## [Task material]
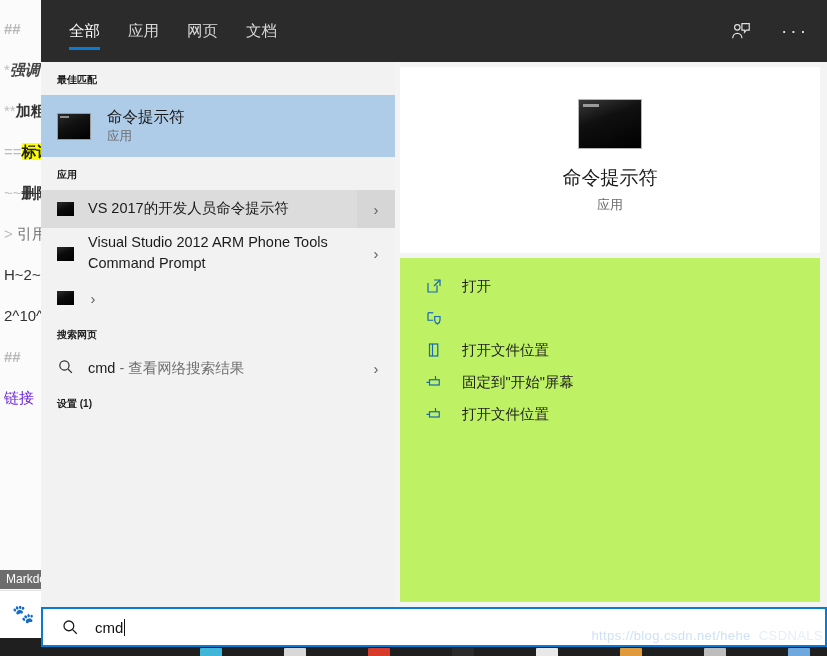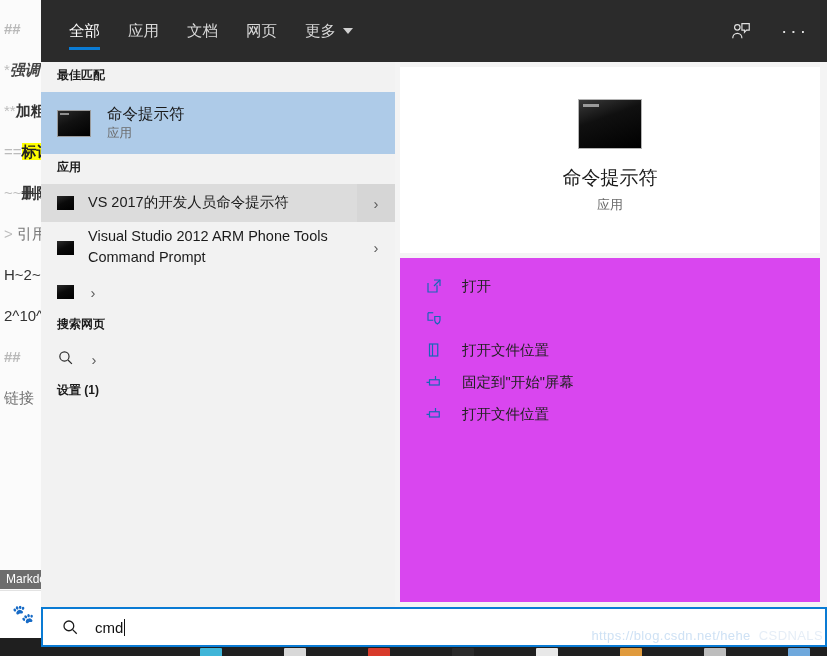--- a/index.html
+++ b/index.html
@@ -28,21 +28,21 @@
   }
   .bg-line { height: 41px; line-height: 41px; color: #777; }
   .bg-line .mk { color: #b9b9b9; font-weight: bold; }
   .bg-line .mk-sm { color: #bcbcbc; }
   .bg-line .em { font-style: italic; color: #444; font-weight: bold; }
   .bg-line .bold { font-weight: bold; color: #333; text-align: center; }
   .bg-line .hl { background: #ffff00; color: #222; font-weight: bold; }
   .bg-line .strike { text-decoration: line-through; color: #333; font-weight: bold; }
   .bg-line .quote { color: #777; }
   .bg-line .sub { font-size: 15px; color: #333; }
-  .bg-line .link { color: #737373; }
+  .bg-line .link { color: #6d28d9; }
 
   
   .bg-tooltip {
     position: absolute; left: 0px; top: 570px;
     background: #6d6d6d; color: #fff;
     font-size: 12px; padding: 2px 6px 3px 6px;
     white-space: nowrap;
   }
   
   .bg-bottombar {
@@ -100,22 +100,22 @@
     position: absolute; left: 0; top: 0; width: 354px; height: 545px;
     background: #f2f2f2;
   }
   .right-pane {
     position: absolute; left: 354px; top: 0; width: 432px; height: 545px;
     background: #f4f4f4;
   }
 
   
   .sect-title {
-    font-size: 12px; font-weight: bold; color: #1b1b1b;
-    padding: 5px 0 8px 16px;
+    font-size: 10px; font-weight: bold; color: #1b1b1b;
+    padding: 11px 0 8px 16px;
   }
   .best-row {
     display: flex; align-items: center; height: 62px;
     background: #aecbe8; padding-left: 16px; cursor: default;
   }
   .ico-cmd {
     width: 34px; height: 27px; flex: 0 0 auto;
     background: linear-gradient(155deg,#2a2a2a 0%,#111 42%,#000 100%);
     border: 1px solid #9a9a9a; position: relative;
   }
@@ -165,21 +165,21 @@
     border: 1px solid #b4b4b4; position: relative;
   }
   .prev-icon::after {
     content:""; position:absolute; left:4px; top:4px; width:16px; height:3px; background:#9a9a9a;
   }
   .prev-name { text-align: center; font-size: 19px; color: #1a1a1a; margin-top: 16px; }
   .prev-sub { text-align: center; font-size: 13px; color: #6b6b6b; margin-top: 5px; }
 
   .actions {
     position: absolute; left: 5px; top: 196px; width: 420px; height: 344px;
-    background: #d946ef; padding-top: 12px;
+    background: #bef264; padding-top: 12px;
   }
   .act-row {
     display: flex; align-items: center; height: 32px; padding-left: 25px; cursor: default;
   }
   .act-ico { width: 20px; flex: 0 0 auto; display: flex; align-items: center; }
   .act-label { margin-left: 17px; font-size: 14.5px; color: #222; }
 
   
   .searchbar {
     position: absolute; left: 41px; top: 607px; width: 786px; height: 40px;
@@ -267,28 +267,24 @@
     <div class="sb-header">
       <div class="tabs">
         <div class="tab active">
           <span>全部</span>
           <span class="tab-underline"></span>
         </div>
         <div class="tab">
           <span>应用</span>
         </div>
         <div class="tab">
+          <span>网页</span>
+        </div>
+        <div class="tab">
           <span>文档</span>
-        </div>
-        <div class="tab">
-          <span>网页</span>
-        </div>
-        <div class="tab">
-          <span>更多</span>
-          <span class="caret"></span>
         </div>
       </div>
       <div class="hdr-right">
         <div class="hdr-btn">
           <svg width="22" height="22" viewBox="0 0 24 24" fill="none" stroke="#e0e0e0" stroke-width="1.3">
             <circle cx="8" cy="8" r="3"></circle>
             <path d="M3 20c0-3.3 2.2-5.5 5-5.5s5 2.2 5 5.5"></path>
             <path d="M13 4h8v7h-3l-2.2 2.4V11H13z"></path>
           </svg>
         </div>
@@ -332,20 +328,24 @@
         </div>
 
         <div class="sect-title">搜索网页</div>
 
         <div class="web-row">
           <div class="mag">
             <svg width="17" height="17" viewBox="0 0 24 24" fill="none" stroke="#2b2b2b" stroke-width="1.7">
               <circle cx="10.5" cy="10.5" r="6.5"></circle>
                 <path d="M15.5 15.5L21 21"></path>
             </svg>
+          </div>
+          <div class="web-label">
+            <span>cmd</span>
+            <span class="dim">- 查看网络搜索结果</span>
           </div>
           <div class="chev">›</div>
         </div>
 
         <div class="sect-title">设置 (1)</div>
       </div>
 
       <div class="right-pane">
 
         <div class="preview-card">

## [Your task]
Output all of the data exactly. Skip the pictures.

## [Your response]
--- a/index.html
+++ b/index.html
@@ -28,21 +28,21 @@
   }
   .bg-line { height: 41px; line-height: 41px; color: #777; }
   .bg-line .mk { color: #b9b9b9; font-weight: bold; }
   .bg-line .mk-sm { color: #bcbcbc; }
   .bg-line .em { font-style: italic; color: #444; font-weight: bold; }
   .bg-line .bold { font-weight: bold; color: #333; text-align: center; }
   .bg-line .hl { background: #ffff00; color: #222; font-weight: bold; }
   .bg-line .strike { text-decoration: line-through; color: #333; font-weight: bold; }
   .bg-line .quote { color: #777; }
   .bg-line .sub { font-size: 15px; color: #333; }
-  .bg-line .link { color: #737373; }
+  .bg-line .link { color: #6d28d9; }
 
   
   .bg-tooltip {
     position: absolute; left: 0px; top: 570px;
     background: #6d6d6d; color: #fff;
     font-size: 12px; padding: 2px 6px 3px 6px;
     white-space: nowrap;
   }
   
   .bg-bottombar {
@@ -100,22 +100,22 @@
     position: absolute; left: 0; top: 0; width: 354px; height: 545px;
     background: #f2f2f2;
   }
   .right-pane {
     position: absolute; left: 354px; top: 0; width: 432px; height: 545px;
     background: #f4f4f4;
   }
 
   
   .sect-title {
-    font-size: 12px; font-weight: bold; color: #1b1b1b;
-    padding: 5px 0 8px 16px;
+    font-size: 10px; font-weight: bold; color: #1b1b1b;
+    padding: 11px 0 8px 16px;
   }
   .best-row {
     display: flex; align-items: center; height: 62px;
     background: #aecbe8; padding-left: 16px; cursor: default;
   }
   .ico-cmd {
     width: 34px; height: 27px; flex: 0 0 auto;
     background: linear-gradient(155deg,#2a2a2a 0%,#111 42%,#000 100%);
     border: 1px solid #9a9a9a; position: relative;
   }
@@ -165,21 +165,21 @@
     border: 1px solid #b4b4b4; position: relative;
   }
   .prev-icon::after {
     content:""; position:absolute; left:4px; top:4px; width:16px; height:3px; background:#9a9a9a;
   }
   .prev-name { text-align: center; font-size: 19px; color: #1a1a1a; margin-top: 16px; }
   .prev-sub { text-align: center; font-size: 13px; color: #6b6b6b; margin-top: 5px; }
 
   .actions {
     position: absolute; left: 5px; top: 196px; width: 420px; height: 344px;
-    background: #d946ef; padding-top: 12px;
+    background: #bef264; padding-top: 12px;
   }
   .act-row {
     display: flex; align-items: center; height: 32px; padding-left: 25px; cursor: default;
   }
   .act-ico { width: 20px; flex: 0 0 auto; display: flex; align-items: center; }
   .act-label { margin-left: 17px; font-size: 14.5px; color: #222; }
 
   
   .searchbar {
     position: absolute; left: 41px; top: 607px; width: 786px; height: 40px;
@@ -267,28 +267,24 @@
     <div class="sb-header">
       <div class="tabs">
         <div class="tab active">
           <span>全部</span>
           <span class="tab-underline"></span>
         </div>
         <div class="tab">
           <span>应用</span>
         </div>
         <div class="tab">
+          <span>网页</span>
+        </div>
+        <div class="tab">
           <span>文档</span>
-        </div>
-        <div class="tab">
-          <span>网页</span>
-        </div>
-        <div class="tab">
-          <span>更多</span>
-          <span class="caret"></span>
         </div>
       </div>
       <div class="hdr-right">
         <div class="hdr-btn">
           <svg width="22" height="22" viewBox="0 0 24 24" fill="none" stroke="#e0e0e0" stroke-width="1.3">
             <circle cx="8" cy="8" r="3"></circle>
             <path d="M3 20c0-3.3 2.2-5.5 5-5.5s5 2.2 5 5.5"></path>
             <path d="M13 4h8v7h-3l-2.2 2.4V11H13z"></path>
           </svg>
         </div>
@@ -332,20 +328,24 @@
         </div>
 
         <div class="sect-title">搜索网页</div>
 
         <div class="web-row">
           <div class="mag">
             <svg width="17" height="17" viewBox="0 0 24 24" fill="none" stroke="#2b2b2b" stroke-width="1.7">
               <circle cx="10.5" cy="10.5" r="6.5"></circle>
                 <path d="M15.5 15.5L21 21"></path>
             </svg>
+          </div>
+          <div class="web-label">
+            <span>cmd</span>
+            <span class="dim">- 查看网络搜索结果</span>
           </div>
           <div class="chev">›</div>
         </div>
 
         <div class="sect-title">设置 (1)</div>
       </div>
 
       <div class="right-pane">
 
         <div class="preview-card">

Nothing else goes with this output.